Soft-fruit grower and NFU West Midlands Horticulture Board chairman Anthony Snell said: "We have never had irrigation reservoirs overflowing in late June before. The rain has washed away trackways on the farm, but fortunately there hasn't been much damage to fruit. All I can say is, thank goodness for tunnels."
This is just the latest challenge in what Snell described as a difficult growing season for horticulture in general. "The weather has added to costs and complexity and generally made the job harder," he said.
The cool weather has actually produced high-quality soft fruit, Snell added. "However, blackcurrants, which are just about to start, are looking very variable. The quality should be fine, especially if the weather brightens up, but it won't be a high-yielding year."
A National Association of Cider Makers representative said the downpours, having occurred between fruit set and harvesting, will not have a great impact on the cider apple crop.
Cool, wet weather has also benefited Kent grower Hugh Lowe Farms, sole supplier of strawberries to the Wimbledon tennis championships. Co-owner Marion Regan said. "It has meant a slower start to the season but that has suited the crop, which is now fantastic just in time for Wimbledon."

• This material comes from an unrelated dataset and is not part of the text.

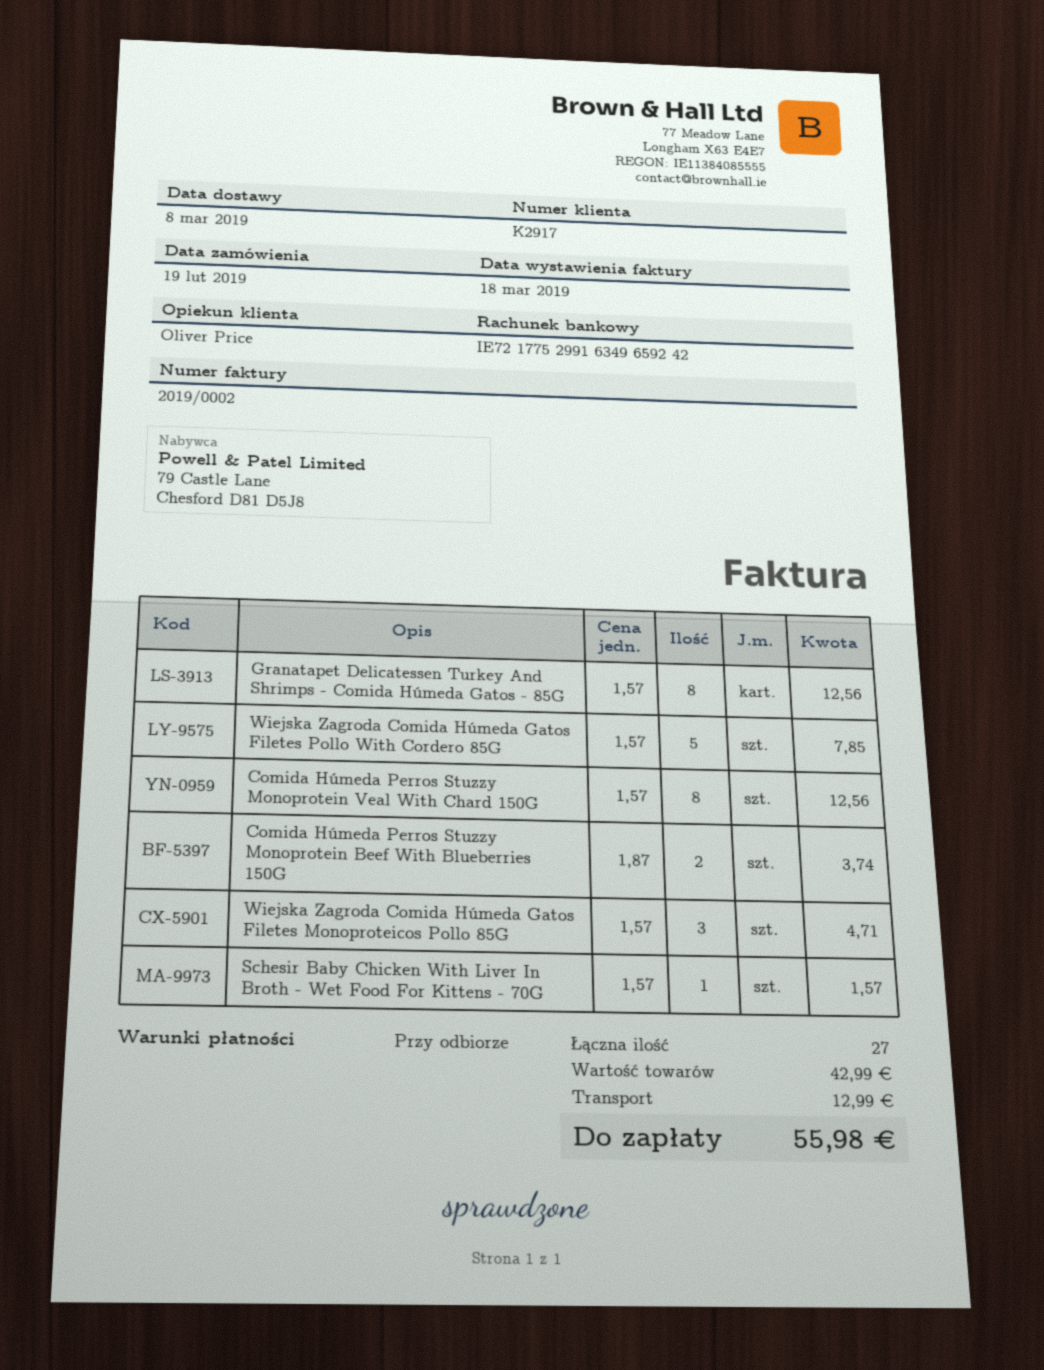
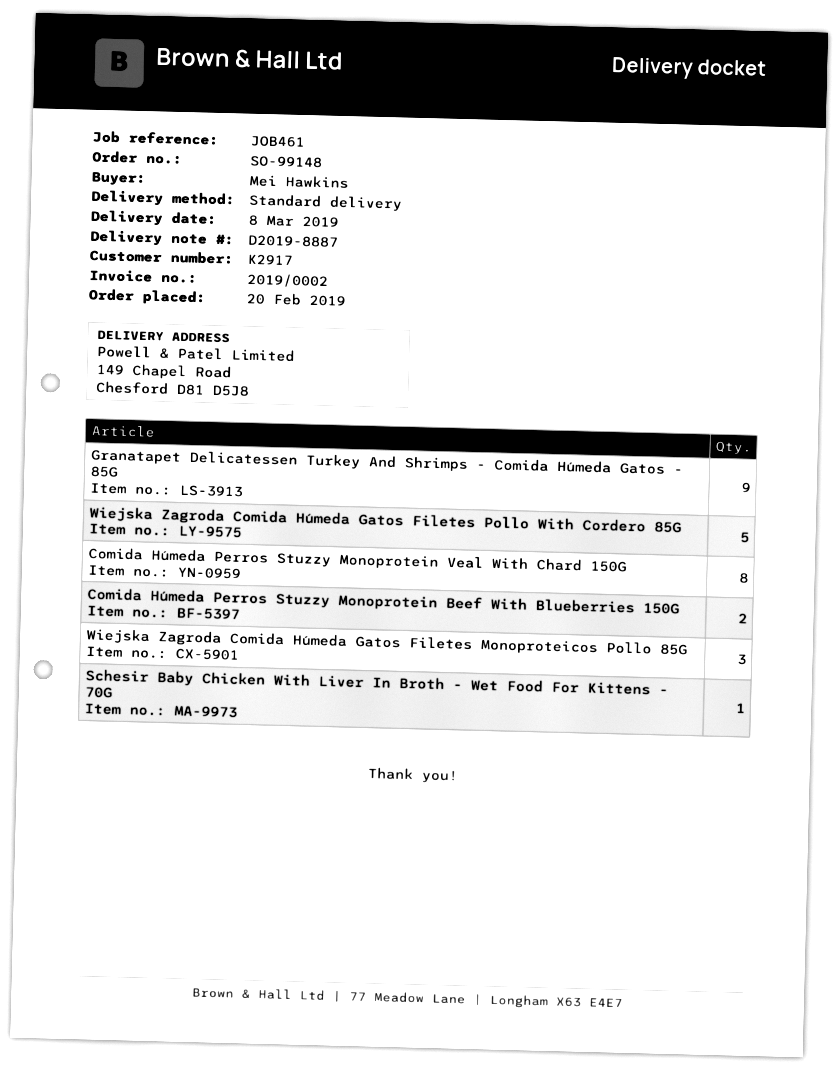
order date: 2019-02-19 -> 2019-02-20
Granatapet Delicatessen Turkey And Shrimps - Comida Húmeda Gatos - 85G: 8 -> 9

Wimbledon strawberries Certified supply
Around 28 tonnes of strawberries are consumed each year at the Wimbledon tennis tournament and for the past 12 years these have been LEAF Marque-certified.
Hugh Lowe Farms co-owner Marion Regan said LEAF's integrated farm management programme enables the farm to maintain biodiversity while producing top-quality fruit.
"Maximising our resources not only makes sense from an environmental point of view but it also makes sound business sense, helping us to be more efficient, reduce waste and improve our profit margins," she added.